Bell tackles service assurance as BT rings Network changes

Alex Bell, Enterprise Architect, BT, talks about progress in automating service operations, benefits at scale and next steps

BT’s outgoing Chief Architect, Neil McRae, brought Alex Bell into BT’s Networks unit two years ago to transform service. Since Bell moved to the 18-month old Digital division in September, there has been a shake-up within Networks*, including McRae’s departure at the end of the year.

Bell starts by saying, “In services, we have 56 different tools for managing tickets; we have 60 to 65 different tools for monitoring our various different components in our estate,” resulting from the organic evolution that is typical of most telcos.

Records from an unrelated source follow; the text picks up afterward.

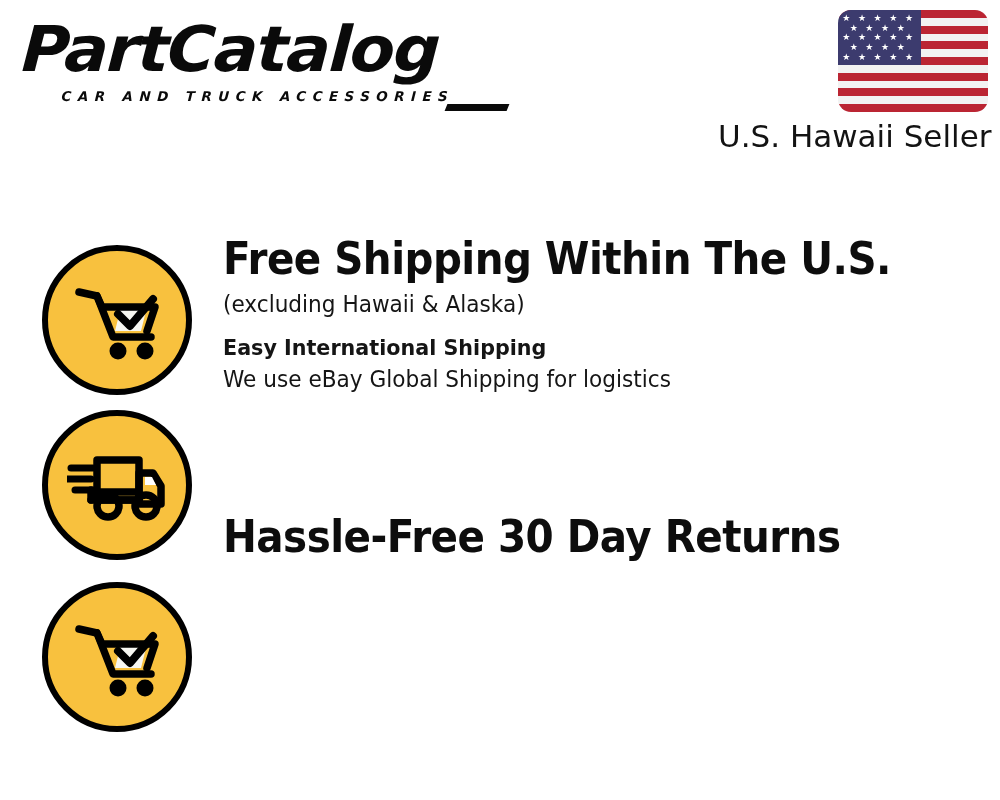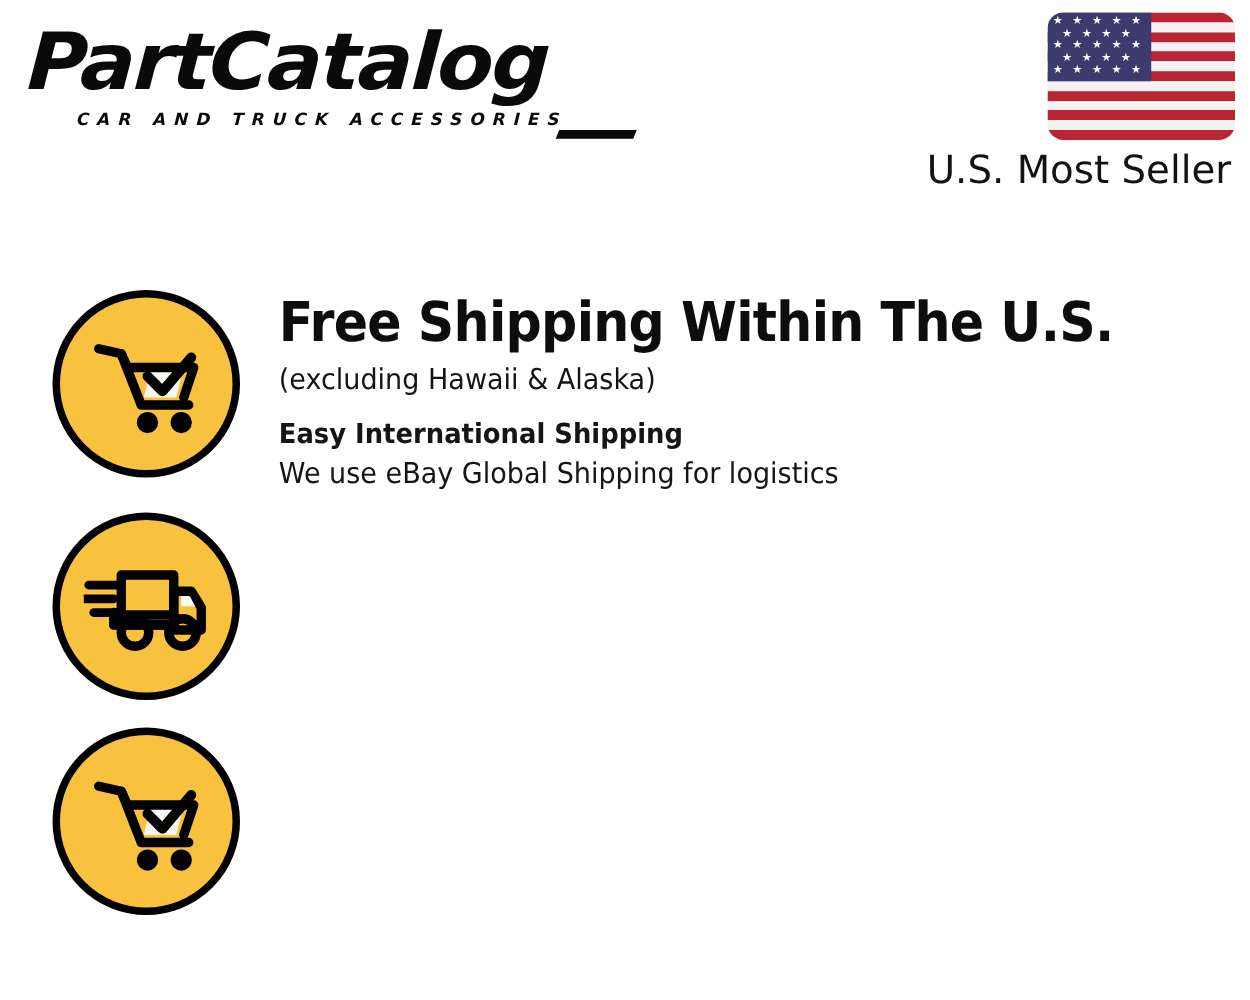"U.S. Most Seller" div { text: Most -> Hawaii }
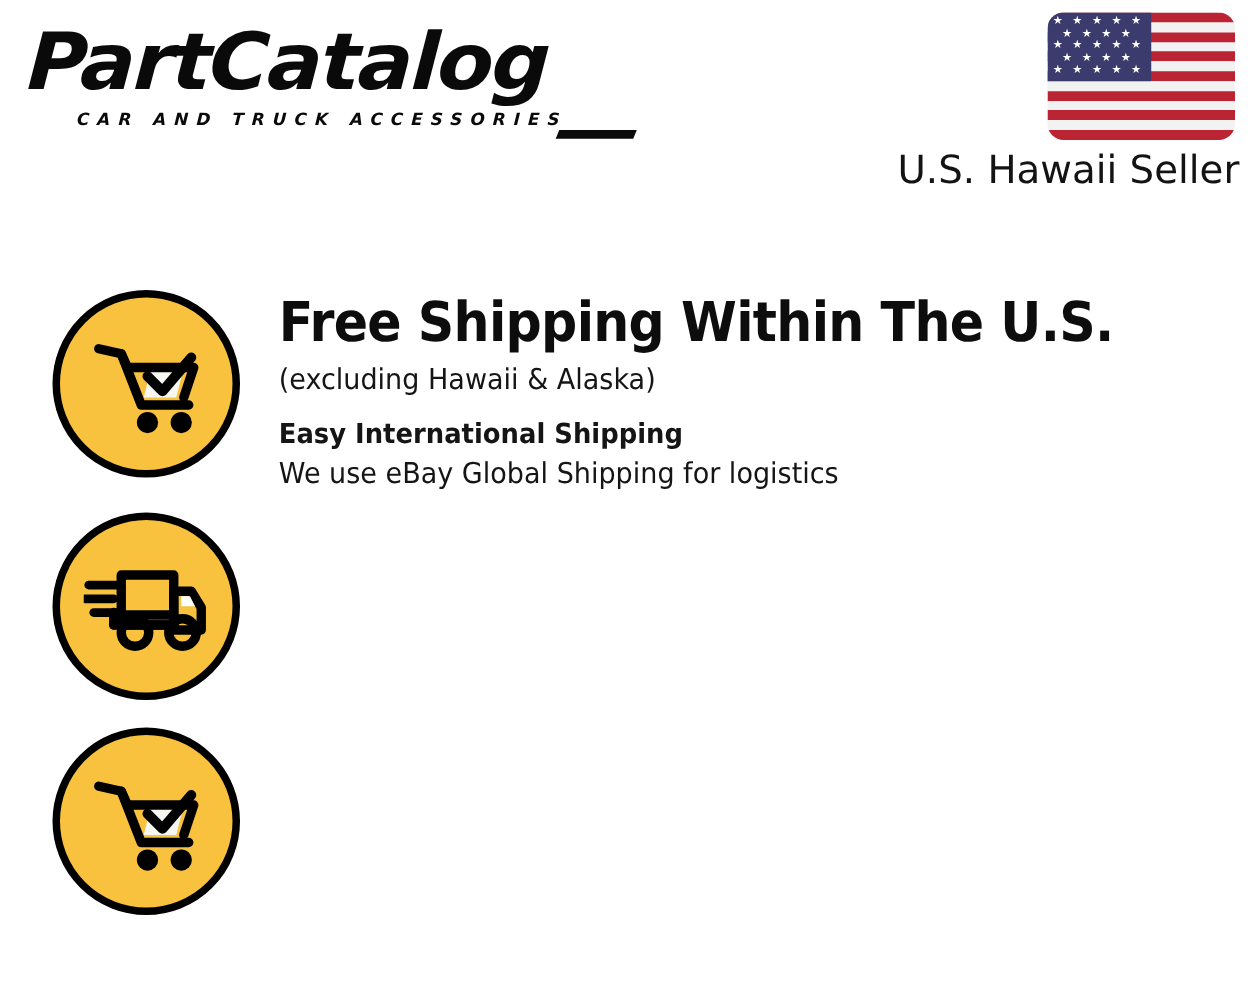"Free Shipping Within The U.S." .feature-row { align-items: flex-start -> flex-end }
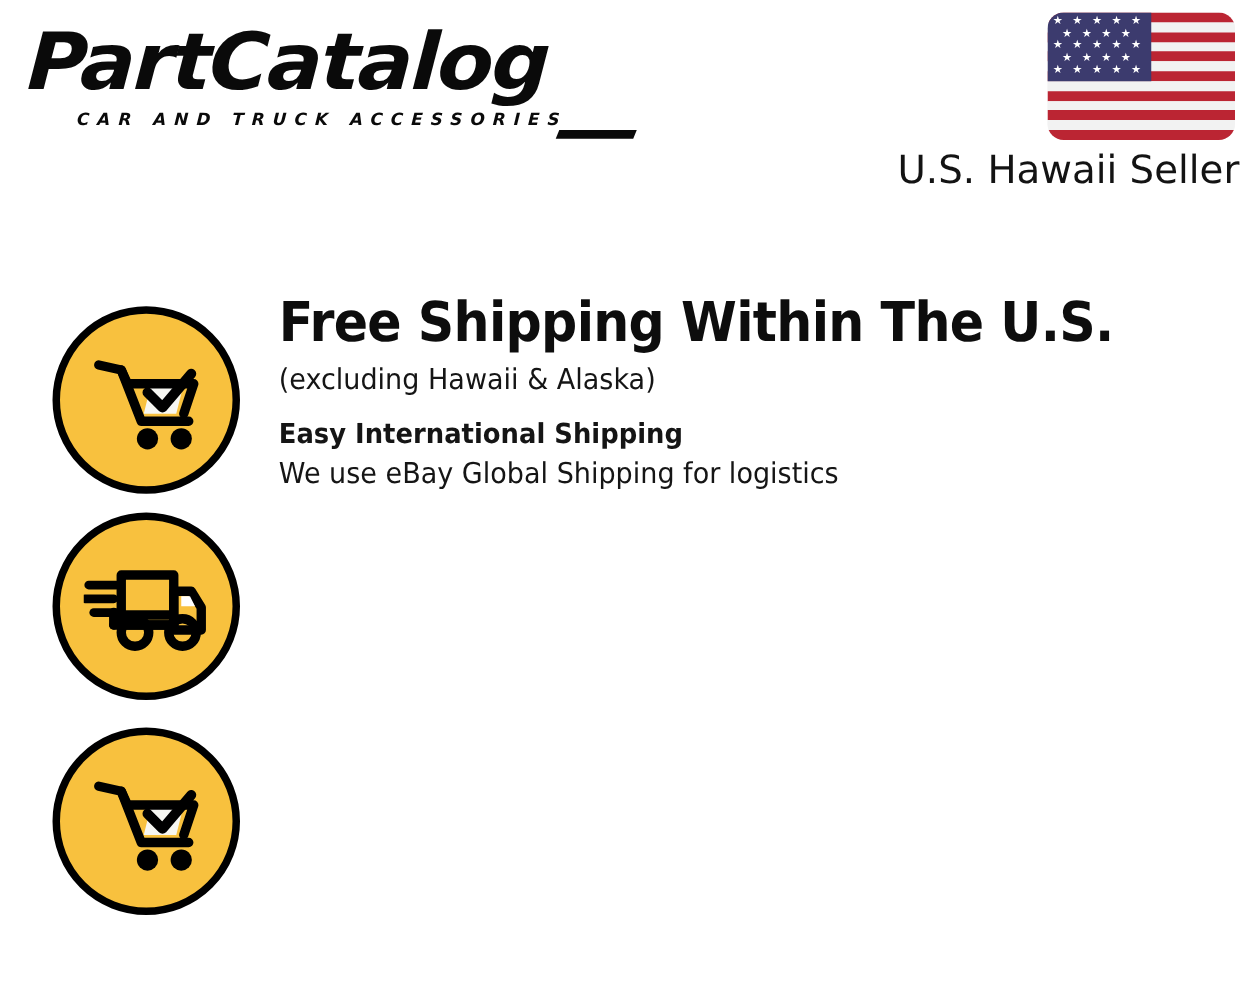"Hassle-Free 30 Day Returns" div.feature-text { html: none -> <div> <div>Hassle-Free 30 Day Returns</div> </div> }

Unsurprising, this “introduced unnecessary cost because if you’ve got tickets that have to go through multiple different systems to fix customers’ issues, it’s a drain”. Hence two years ago, Bell started work on a service strategy to improve the management of services with better ticketing, monitoring and assurance in the network, including monitoring assurance in the IT estate, with the ultimate goal of automating operations.

He describes the three programmes BT has activated to achieve that desired, automated end state:

• digital ops (digi-ops) transformation to improve service management, including standardising on ServiceNow;

• AIOps which means transitioning to AI-enabled intelligent root cause analysis to pinpoint issues without human intervention; then

• zero-ops which takes automated root cause analysis and fixing those problems wherever possible in an automated way, splits across Networks and IT.

Digi-ops

BT opted to standardise on ServiceNow because, Bell says, “it seems to have done very well at putting everything together as a component that you license with optional add-ons that all fit together really neatly. So if you’ve got the CMDB [configuration management database] that tells you about your estate, and you want to run change or incident, problem or monitoring, [ServiceNow] uses that same single CMDB as its reference point.”

The team found that in the other major contender’s offer, “there was a lot of difficulty in getting some of the components to work together,” he adds. “For us in the telco world – and we’ve co-created with ServiceNow on this – they’ve been very focused on how they evolve their product into the telco market, such as enhancements to the CMDB, to cater for enhancing telcos’ capabilities for their workflow and product engine.”

AIOps accelerates

Bell notes there are a number of offers in the full stack observability sector, including dynatrace, Datadog, AppDynamics and New Relic, all of which BT assessed. Bell stresses, “For us the hybrid model is important because we’ve got a lot of on-premise capability to provide us with the security we need in the network, as well as hybrid workloads in the cloud. We needed something that supported that and…automated root cause analysis. dynatrace came out ahead.”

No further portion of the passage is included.